===== Data records

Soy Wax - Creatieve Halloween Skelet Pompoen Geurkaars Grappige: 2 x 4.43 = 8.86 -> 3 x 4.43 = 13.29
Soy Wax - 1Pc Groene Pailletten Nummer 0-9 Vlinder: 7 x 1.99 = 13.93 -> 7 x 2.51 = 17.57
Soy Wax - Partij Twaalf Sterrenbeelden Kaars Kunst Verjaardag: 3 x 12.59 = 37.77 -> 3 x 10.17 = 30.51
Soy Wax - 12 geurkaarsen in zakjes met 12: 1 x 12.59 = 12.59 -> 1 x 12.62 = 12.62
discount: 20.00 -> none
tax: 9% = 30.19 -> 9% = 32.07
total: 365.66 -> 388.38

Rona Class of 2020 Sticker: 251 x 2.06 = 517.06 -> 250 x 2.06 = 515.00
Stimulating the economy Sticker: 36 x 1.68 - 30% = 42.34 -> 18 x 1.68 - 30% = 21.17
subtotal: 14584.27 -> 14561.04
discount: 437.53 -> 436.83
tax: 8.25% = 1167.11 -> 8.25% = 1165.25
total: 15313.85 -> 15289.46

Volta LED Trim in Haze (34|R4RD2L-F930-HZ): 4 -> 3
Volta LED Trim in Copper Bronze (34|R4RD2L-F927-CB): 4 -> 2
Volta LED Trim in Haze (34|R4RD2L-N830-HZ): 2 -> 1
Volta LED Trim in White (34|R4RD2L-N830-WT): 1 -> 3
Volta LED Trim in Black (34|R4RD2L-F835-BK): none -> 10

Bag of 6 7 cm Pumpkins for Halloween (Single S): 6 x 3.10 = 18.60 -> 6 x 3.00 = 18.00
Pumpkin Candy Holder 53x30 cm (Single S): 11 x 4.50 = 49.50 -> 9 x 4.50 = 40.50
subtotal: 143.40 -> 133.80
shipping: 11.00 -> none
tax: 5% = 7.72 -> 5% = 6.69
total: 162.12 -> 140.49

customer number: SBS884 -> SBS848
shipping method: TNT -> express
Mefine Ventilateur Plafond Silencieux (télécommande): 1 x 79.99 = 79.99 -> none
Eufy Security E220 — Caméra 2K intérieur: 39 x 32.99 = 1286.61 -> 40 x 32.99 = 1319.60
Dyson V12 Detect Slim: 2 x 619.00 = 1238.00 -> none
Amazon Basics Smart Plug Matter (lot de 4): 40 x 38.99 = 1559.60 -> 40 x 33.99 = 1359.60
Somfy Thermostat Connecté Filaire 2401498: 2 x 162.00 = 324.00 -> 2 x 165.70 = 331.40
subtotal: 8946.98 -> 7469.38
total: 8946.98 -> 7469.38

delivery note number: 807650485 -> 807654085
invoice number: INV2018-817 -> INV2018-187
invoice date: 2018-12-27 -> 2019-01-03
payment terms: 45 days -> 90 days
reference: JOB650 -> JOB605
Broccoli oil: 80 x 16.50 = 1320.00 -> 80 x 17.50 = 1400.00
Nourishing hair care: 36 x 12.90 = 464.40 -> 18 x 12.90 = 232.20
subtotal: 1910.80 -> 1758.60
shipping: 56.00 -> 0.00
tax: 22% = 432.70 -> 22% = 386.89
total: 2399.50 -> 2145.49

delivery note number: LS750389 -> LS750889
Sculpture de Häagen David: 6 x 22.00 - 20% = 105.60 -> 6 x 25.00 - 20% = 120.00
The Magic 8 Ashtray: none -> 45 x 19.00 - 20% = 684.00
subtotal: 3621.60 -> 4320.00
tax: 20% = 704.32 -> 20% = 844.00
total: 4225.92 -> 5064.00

==========

[Work required]: Nothing in the data should be left out when you retype it exactly.

[Response to this exercise]:
Soy Wax - Creatieve Halloween Skelet Pompoen Geurkaars Grappige: 2 x 4.43 = 8.86 -> 3 x 4.43 = 13.29
Soy Wax - 1Pc Groene Pailletten Nummer 0-9 Vlinder: 7 x 1.99 = 13.93 -> 7 x 2.51 = 17.57
Soy Wax - Partij Twaalf Sterrenbeelden Kaars Kunst Verjaardag: 3 x 12.59 = 37.77 -> 3 x 10.17 = 30.51
Soy Wax - 12 geurkaarsen in zakjes met 12: 1 x 12.59 = 12.59 -> 1 x 12.62 = 12.62
discount: 20.00 -> none
tax: 9% = 30.19 -> 9% = 32.07
total: 365.66 -> 388.38

Rona Class of 2020 Sticker: 251 x 2.06 = 517.06 -> 250 x 2.06 = 515.00
Stimulating the economy Sticker: 36 x 1.68 - 30% = 42.34 -> 18 x 1.68 - 30% = 21.17
subtotal: 14584.27 -> 14561.04
discount: 437.53 -> 436.83
tax: 8.25% = 1167.11 -> 8.25% = 1165.25
total: 15313.85 -> 15289.46

Volta LED Trim in Haze (34|R4RD2L-F930-HZ): 4 -> 3
Volta LED Trim in Copper Bronze (34|R4RD2L-F927-CB): 4 -> 2
Volta LED Trim in Haze (34|R4RD2L-N830-HZ): 2 -> 1
Volta LED Trim in White (34|R4RD2L-N830-WT): 1 -> 3
Volta LED Trim in Black (34|R4RD2L-F835-BK): none -> 10

Bag of 6 7 cm Pumpkins for Halloween (Single S): 6 x 3.10 = 18.60 -> 6 x 3.00 = 18.00
Pumpkin Candy Holder 53x30 cm (Single S): 11 x 4.50 = 49.50 -> 9 x 4.50 = 40.50
subtotal: 143.40 -> 133.80
shipping: 11.00 -> none
tax: 5% = 7.72 -> 5% = 6.69
total: 162.12 -> 140.49

customer number: SBS884 -> SBS848
shipping method: TNT -> express
Mefine Ventilateur Plafond Silencieux (télécommande): 1 x 79.99 = 79.99 -> none
Eufy Security E220 — Caméra 2K intérieur: 39 x 32.99 = 1286.61 -> 40 x 32.99 = 1319.60
Dyson V12 Detect Slim: 2 x 619.00 = 1238.00 -> none
Amazon Basics Smart Plug Matter (lot de 4): 40 x 38.99 = 1559.60 -> 40 x 33.99 = 1359.60
Somfy Thermostat Connecté Filaire 2401498: 2 x 162.00 = 324.00 -> 2 x 165.70 = 331.40
subtotal: 8946.98 -> 7469.38
total: 8946.98 -> 7469.38

delivery note number: 807650485 -> 807654085
invoice number: INV2018-817 -> INV2018-187
invoice date: 2018-12-27 -> 2019-01-03
payment terms: 45 days -> 90 days
reference: JOB650 -> JOB605
Broccoli oil: 80 x 16.50 = 1320.00 -> 80 x 17.50 = 1400.00
Nourishing hair care: 36 x 12.90 = 464.40 -> 18 x 12.90 = 232.20
subtotal: 1910.80 -> 1758.60
shipping: 56.00 -> 0.00
tax: 22% = 432.70 -> 22% = 386.89
total: 2399.50 -> 2145.49

delivery note number: LS750389 -> LS750889
Sculpture de Häagen David: 6 x 22.00 - 20% = 105.60 -> 6 x 25.00 - 20% = 120.00
The Magic 8 Ashtray: none -> 45 x 19.00 - 20% = 684.00
subtotal: 3621.60 -> 4320.00
tax: 20% = 704.32 -> 20% = 844.00
total: 4225.92 -> 5064.00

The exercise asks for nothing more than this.